- [DATA]:
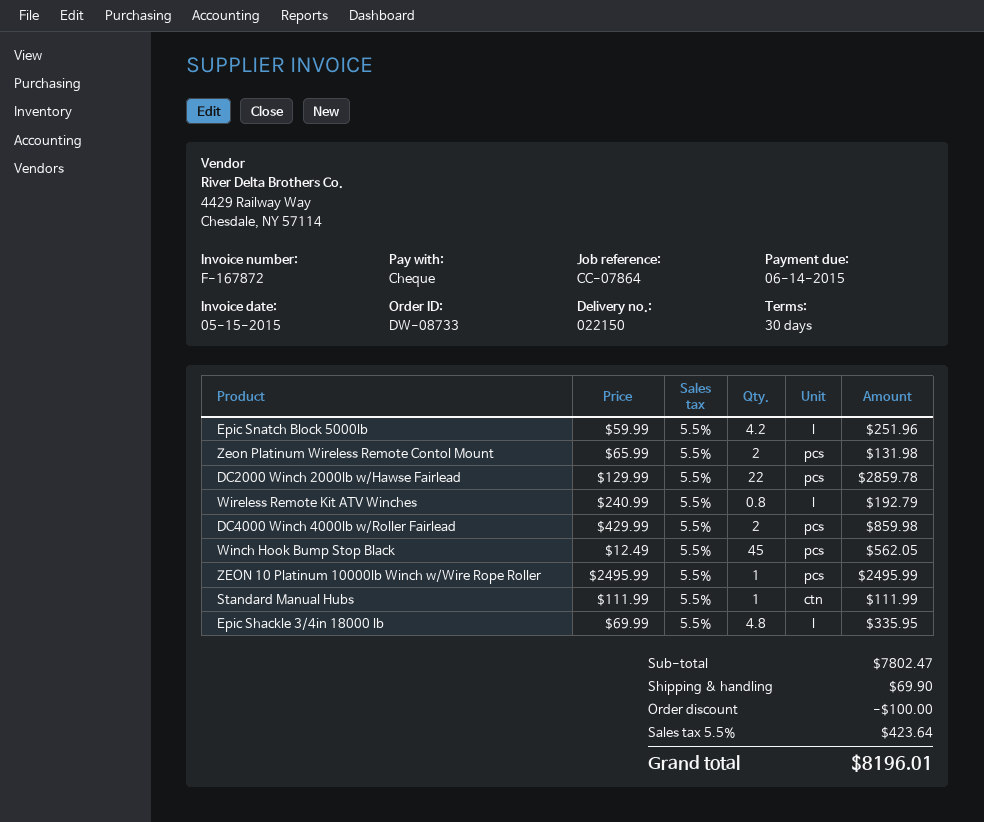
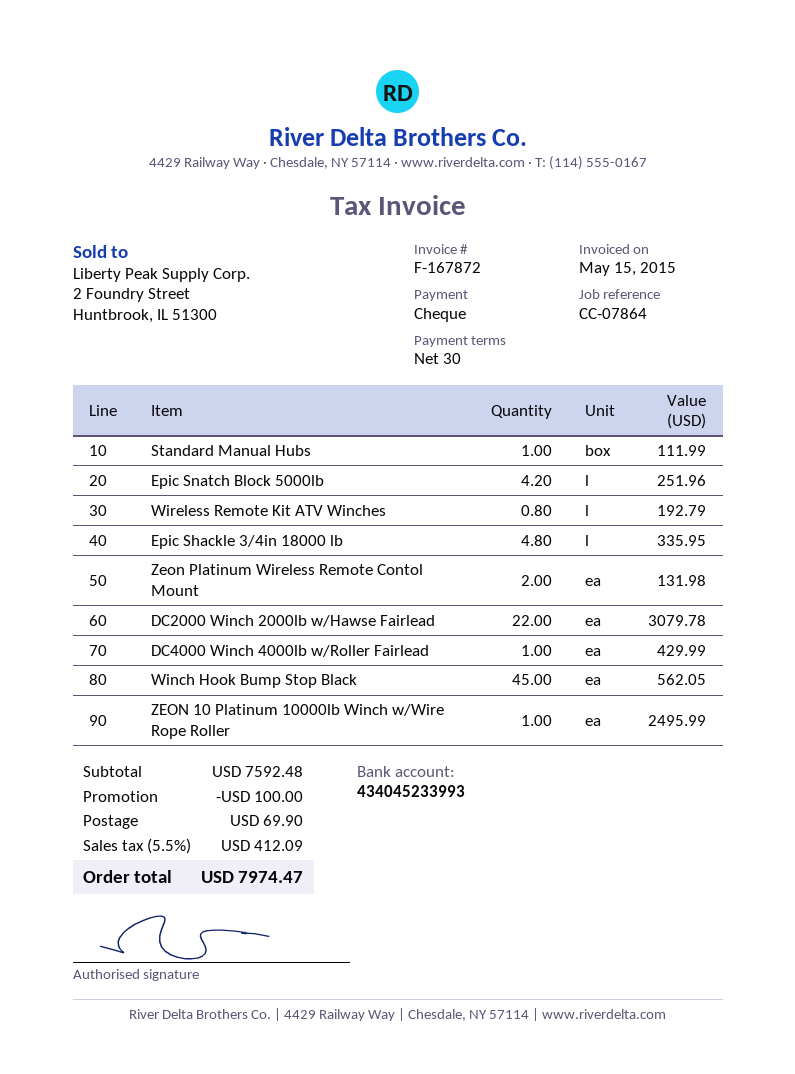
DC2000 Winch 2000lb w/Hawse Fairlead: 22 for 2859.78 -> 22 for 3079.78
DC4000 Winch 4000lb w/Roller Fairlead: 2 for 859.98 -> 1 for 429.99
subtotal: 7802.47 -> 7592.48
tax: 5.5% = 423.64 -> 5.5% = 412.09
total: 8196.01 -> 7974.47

* * *

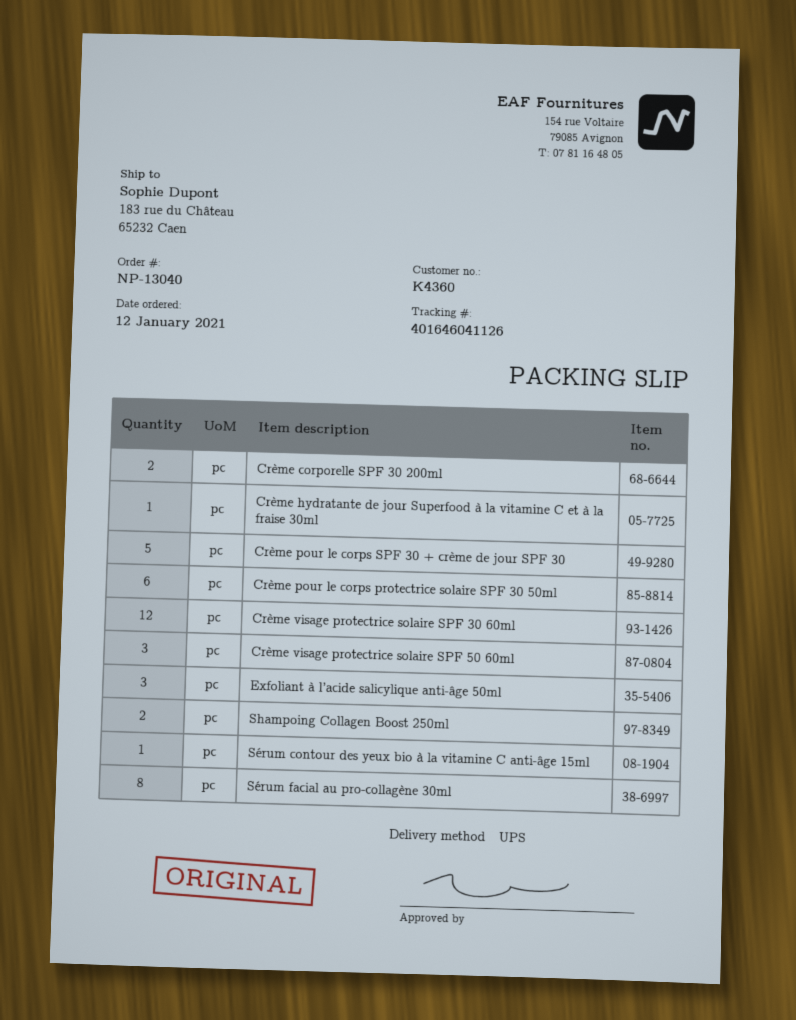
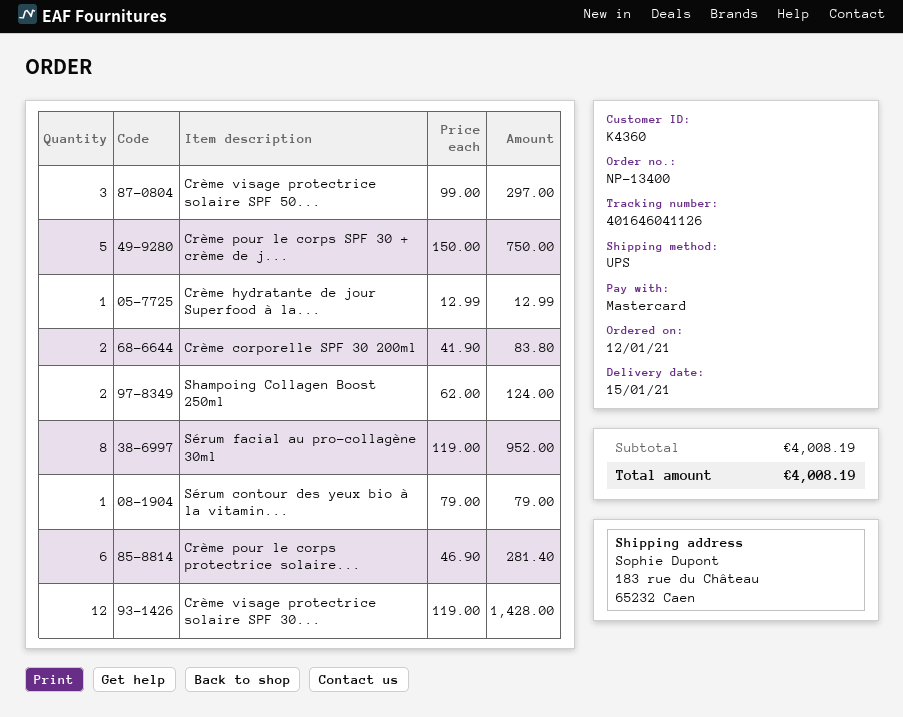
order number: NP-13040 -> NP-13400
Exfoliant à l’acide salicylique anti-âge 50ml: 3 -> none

- [ABOUT THIS EXERCISE]: From the records above, reproduce exactly the lines from the one with "subtotal: 7802.47 -> 7592.48" to the one with "total: 8196.01 -> 7974.47", both included, and no others.

- [RESPONSE TO THE TASK]:
subtotal: 7802.47 -> 7592.48
tax: 5.5% = 423.64 -> 5.5% = 412.09
total: 8196.01 -> 7974.47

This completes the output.